Laut dem Beschluss muss der Gesetzgeber bis Ende 2018 eine Neuregelung schaffen, in der neben "männlich" und "weiblich" noch ein drittes Geschlecht aufgenommen wird.

Das allgemeine Persönlichkeitsrecht schütze auch die geschlechtliche Identität derjenigen, die sich dauerhaft weder dem männlichen noch dem weiblichen Geschlecht zuordnen lassen, erklärten die Richter. Damit sollen intersexuelle Menschen, die zu keinem der beiden klassischen Geschlechter gehören, die Möglichkeit bekommen, ein zutreffendes Geschlecht einzutragen.

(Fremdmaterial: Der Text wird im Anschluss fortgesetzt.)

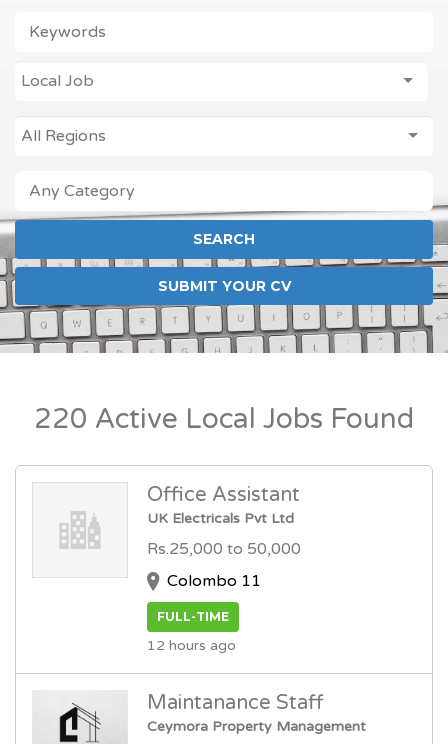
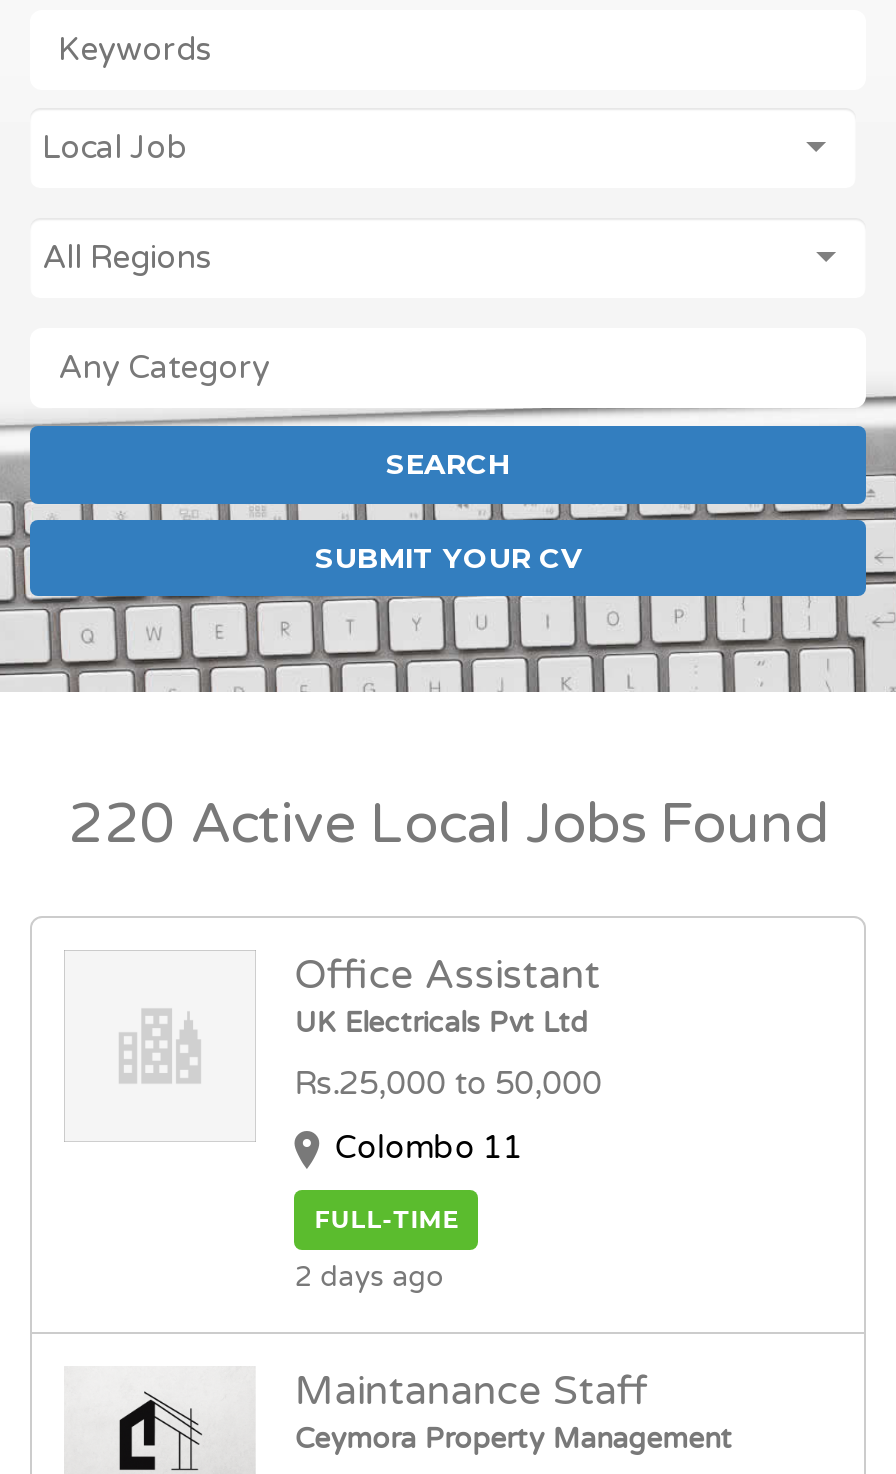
- 12 hours ago
+ 2 days ago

Das Bundesverfassungsgericht hat ein drittes Geschlecht für den Eintrag im Geburtenregister gefordert. Laut einer vorgelegten Chromosomenanalyse ist er weder Frau noch Mann, war aber als Mädchen eingetragen worden. Bisher scheiterten alle vorherige Klagen, zuletzt vor dem Bundesgerichtshof, doch das Bundesverfassungsgericht entschied anders.

Ein intersexueller Mensch war mit seiner Klage auf Änderung seines Geschlechts auf "inter" oder "divers" im Geburtenregister vor sämtlichen Instanzen gescheitert. Vor Einführung des Begriffs "Intersexuelle "war meist von "Zwittern "die Rede, allerdings wird diese Bezeichnung von manchen als diskriminierend empfunden".